• [The task]: Apart from the pictures, write out the records that follow exactly.

== == ==

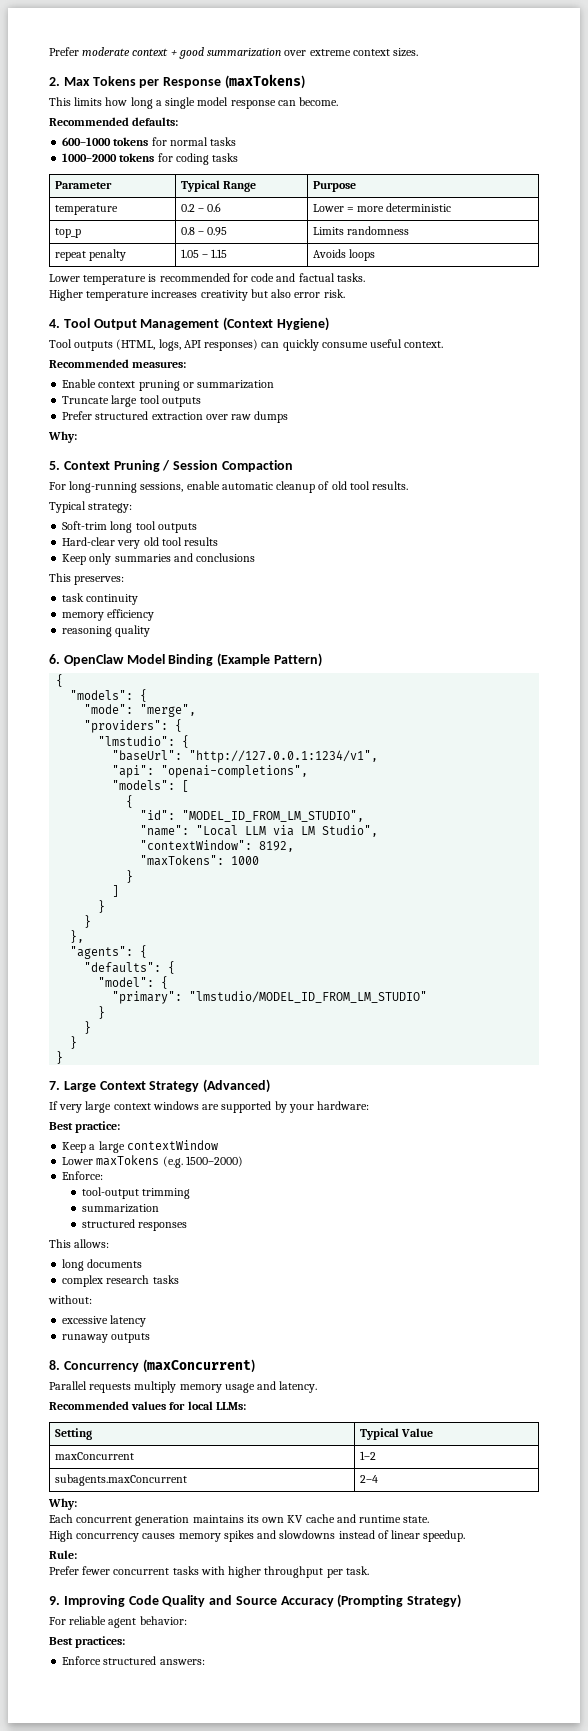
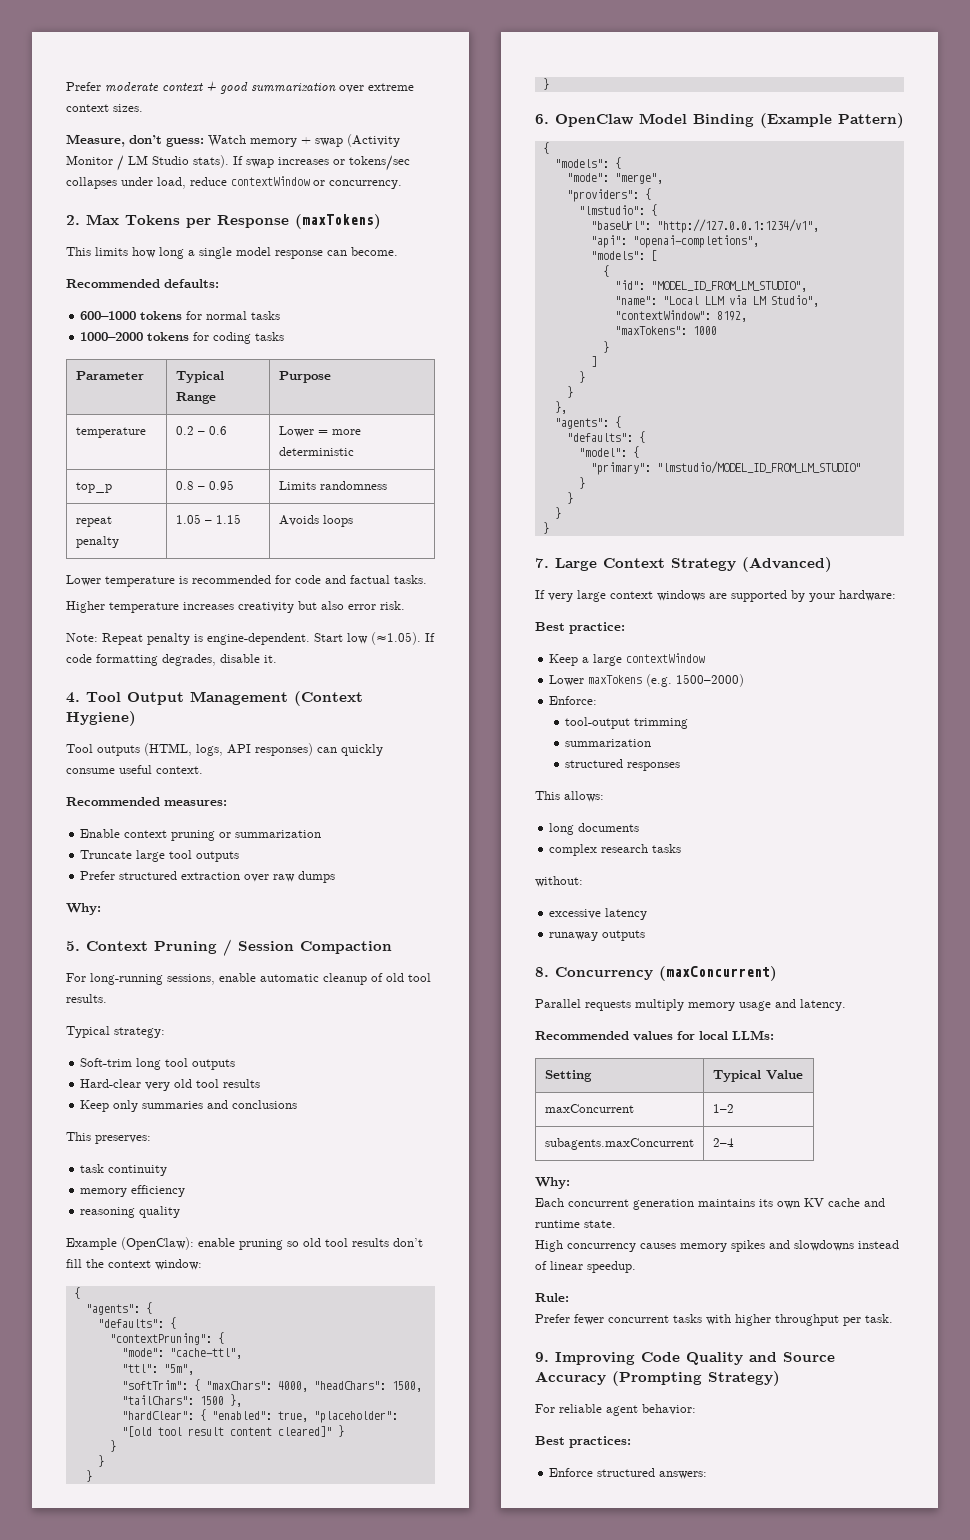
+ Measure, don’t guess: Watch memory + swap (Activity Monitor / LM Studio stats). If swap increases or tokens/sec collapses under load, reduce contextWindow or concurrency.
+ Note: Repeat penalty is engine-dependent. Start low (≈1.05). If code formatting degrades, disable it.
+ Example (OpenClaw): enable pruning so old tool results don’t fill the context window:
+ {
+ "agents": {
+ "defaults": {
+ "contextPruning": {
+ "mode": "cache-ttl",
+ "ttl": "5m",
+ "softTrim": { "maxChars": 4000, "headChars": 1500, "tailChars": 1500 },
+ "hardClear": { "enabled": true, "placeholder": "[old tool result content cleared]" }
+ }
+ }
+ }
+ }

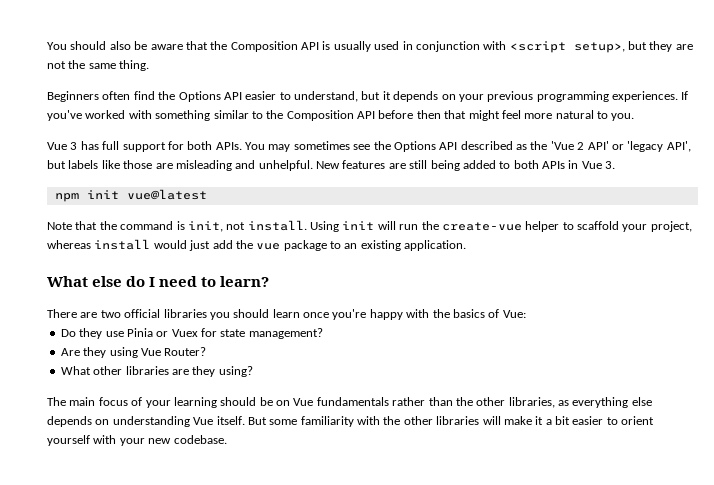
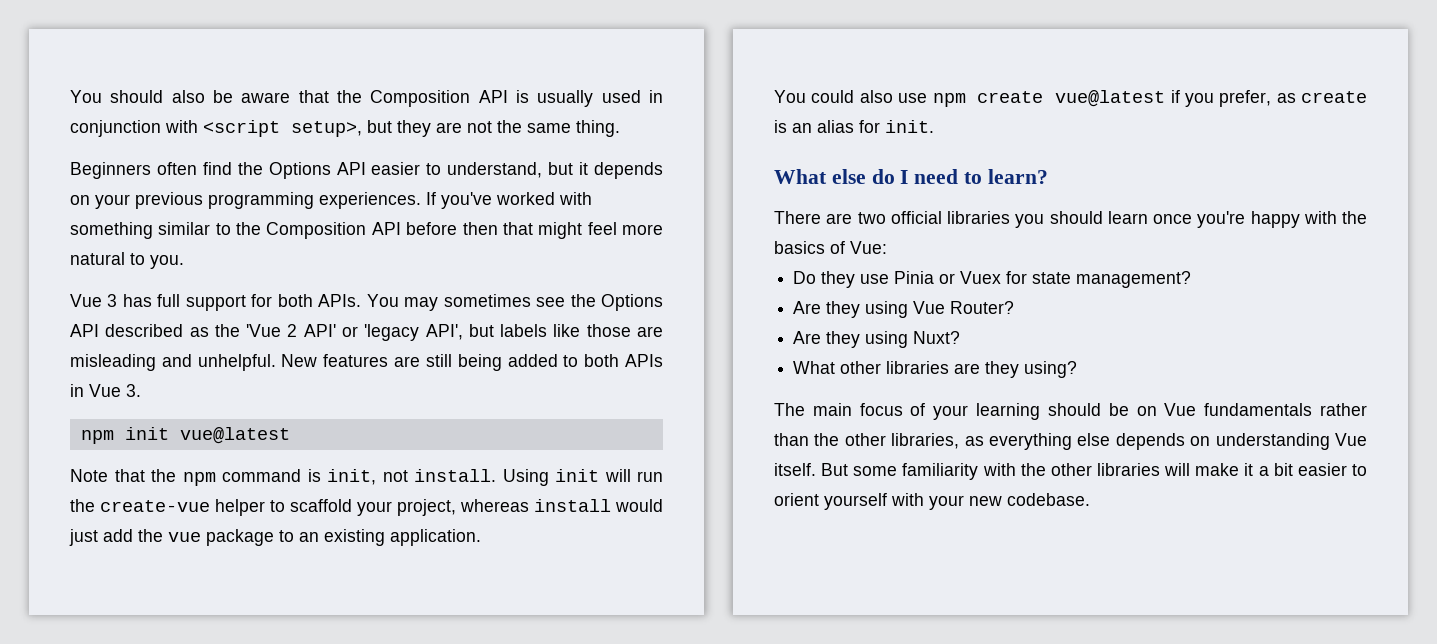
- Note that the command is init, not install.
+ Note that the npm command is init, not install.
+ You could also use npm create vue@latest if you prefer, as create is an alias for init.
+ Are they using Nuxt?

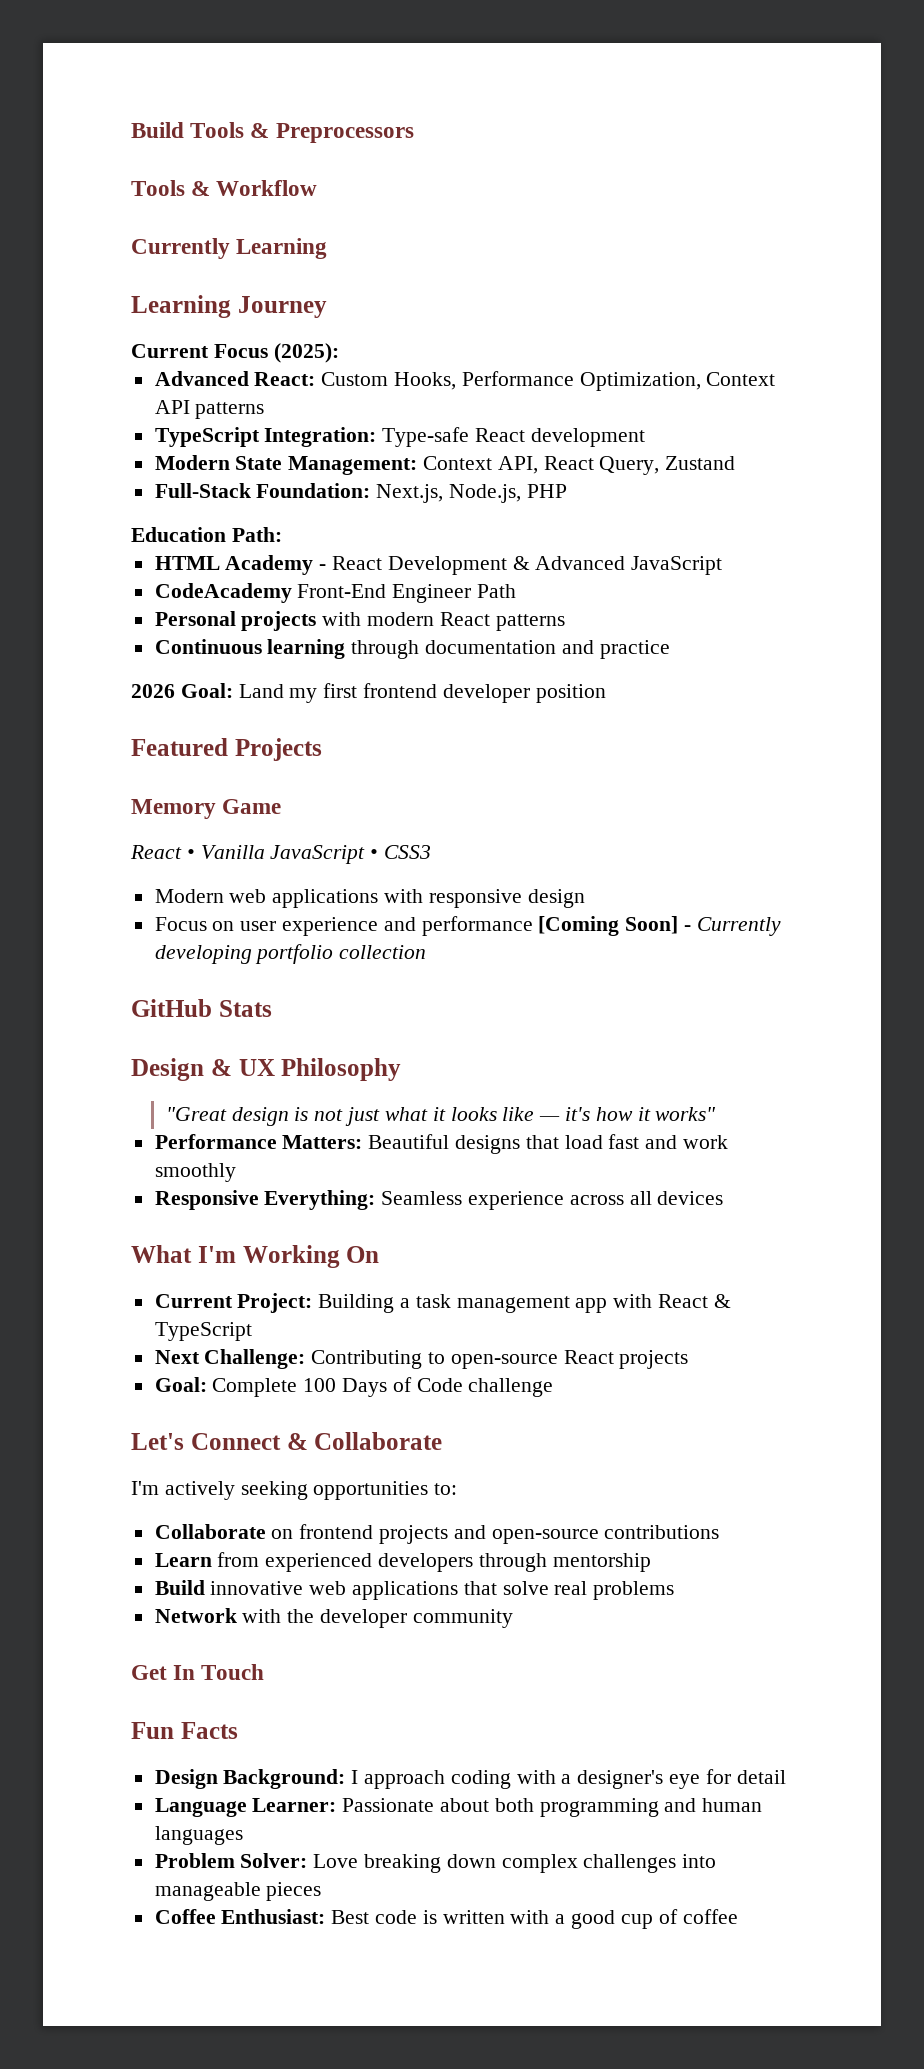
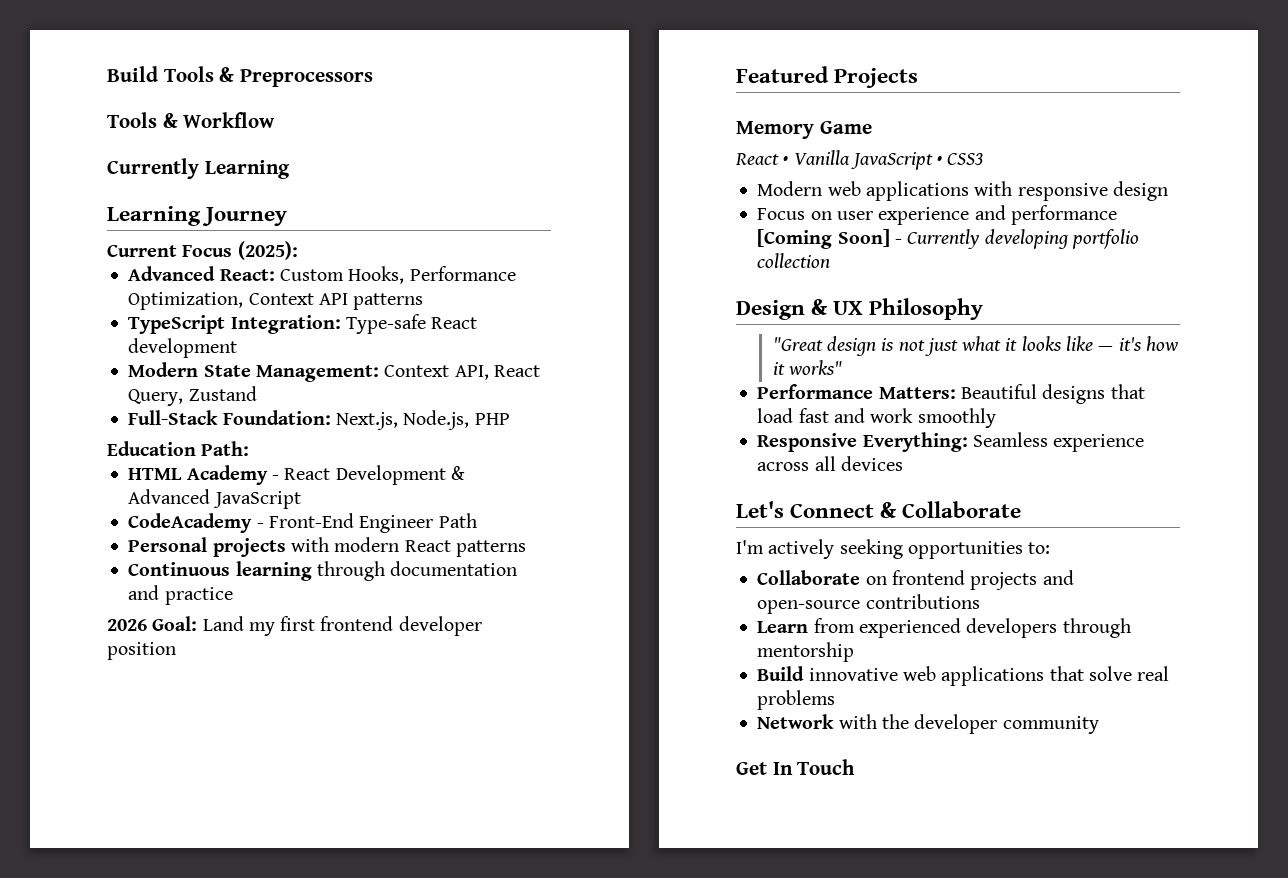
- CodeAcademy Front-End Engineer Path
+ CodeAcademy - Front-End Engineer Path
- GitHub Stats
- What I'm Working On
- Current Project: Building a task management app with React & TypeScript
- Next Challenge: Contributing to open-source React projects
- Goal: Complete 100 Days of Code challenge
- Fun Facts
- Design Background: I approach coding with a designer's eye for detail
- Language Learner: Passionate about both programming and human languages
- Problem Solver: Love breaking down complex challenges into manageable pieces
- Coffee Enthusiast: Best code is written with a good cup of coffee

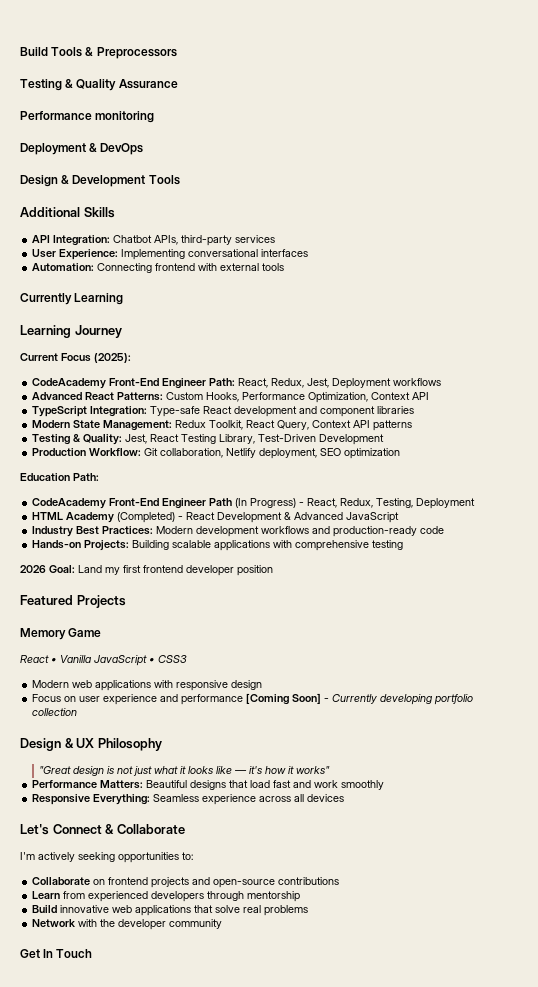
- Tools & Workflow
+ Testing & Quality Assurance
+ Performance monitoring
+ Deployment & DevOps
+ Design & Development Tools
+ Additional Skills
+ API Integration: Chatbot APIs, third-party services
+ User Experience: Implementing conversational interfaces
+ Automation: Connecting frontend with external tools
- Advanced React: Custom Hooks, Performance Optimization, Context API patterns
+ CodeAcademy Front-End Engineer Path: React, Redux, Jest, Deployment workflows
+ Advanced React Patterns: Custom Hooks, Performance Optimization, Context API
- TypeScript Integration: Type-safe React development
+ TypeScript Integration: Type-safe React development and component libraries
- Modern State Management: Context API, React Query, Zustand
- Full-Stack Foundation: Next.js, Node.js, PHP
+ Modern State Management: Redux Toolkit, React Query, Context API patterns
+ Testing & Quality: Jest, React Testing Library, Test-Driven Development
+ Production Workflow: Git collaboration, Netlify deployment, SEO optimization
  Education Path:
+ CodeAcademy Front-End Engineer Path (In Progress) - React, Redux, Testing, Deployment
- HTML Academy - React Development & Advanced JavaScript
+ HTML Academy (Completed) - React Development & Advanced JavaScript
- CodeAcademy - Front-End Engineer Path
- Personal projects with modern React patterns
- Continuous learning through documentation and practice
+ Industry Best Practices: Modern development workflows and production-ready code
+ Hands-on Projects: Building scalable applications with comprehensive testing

== == ==

• [Answer]:
+ Measure, don’t guess: Watch memory + swap (Activity Monitor / LM Studio stats). If swap increases or tokens/sec collapses under load, reduce contextWindow or concurrency.
+ Note: Repeat penalty is engine-dependent. Start low (≈1.05). If code formatting degrades, disable it.
+ Example (OpenClaw): enable pruning so old tool results don’t fill the context window:
+ {
+ "agents": {
+ "defaults": {
+ "contextPruning": {
+ "mode": "cache-ttl",
+ "ttl": "5m",
+ "softTrim": { "maxChars": 4000, "headChars": 1500, "tailChars": 1500 },
+ "hardClear": { "enabled": true, "placeholder": "[old tool result content cleared]" }
+ }
+ }
+ }
+ }

- Note that the command is init, not install.
+ Note that the npm command is init, not install.
+ You could also use npm create vue@latest if you prefer, as create is an alias for init.
+ Are they using Nuxt?

- CodeAcademy Front-End Engineer Path
+ CodeAcademy - Front-End Engineer Path
- GitHub Stats
- What I'm Working On
- Current Project: Building a task management app with React & TypeScript
- Next Challenge: Contributing to open-source React projects
- Goal: Complete 100 Days of Code challenge
- Fun Facts
- Design Background: I approach coding with a designer's eye for detail
- Language Learner: Passionate about both programming and human languages
- Problem Solver: Love breaking down complex challenges into manageable pieces
- Coffee Enthusiast: Best code is written with a good cup of coffee

- Tools & Workflow
+ Testing & Quality Assurance
+ Performance monitoring
+ Deployment & DevOps
+ Design & Development Tools
+ Additional Skills
+ API Integration: Chatbot APIs, third-party services
+ User Experience: Implementing conversational interfaces
+ Automation: Connecting frontend with external tools
- Advanced React: Custom Hooks, Performance Optimization, Context API patterns
+ CodeAcademy Front-End Engineer Path: React, Redux, Jest, Deployment workflows
+ Advanced React Patterns: Custom Hooks, Performance Optimization, Context API
- TypeScript Integration: Type-safe React development
+ TypeScript Integration: Type-safe React development and component libraries
- Modern State Management: Context API, React Query, Zustand
- Full-Stack Foundation: Next.js, Node.js, PHP
+ Modern State Management: Redux Toolkit, React Query, Context API patterns
+ Testing & Quality: Jest, React Testing Library, Test-Driven Development
+ Production Workflow: Git collaboration, Netlify deployment, SEO optimization
  Education Path:
+ CodeAcademy Front-End Engineer Path (In Progress) - React, Redux, Testing, Deployment
- HTML Academy - React Development & Advanced JavaScript
+ HTML Academy (Completed) - React Development & Advanced JavaScript
- CodeAcademy - Front-End Engineer Path
- Personal projects with modern React patterns
- Continuous learning through documentation and practice
+ Industry Best Practices: Modern development workflows and production-ready code
+ Hands-on Projects: Building scalable applications with comprehensive testing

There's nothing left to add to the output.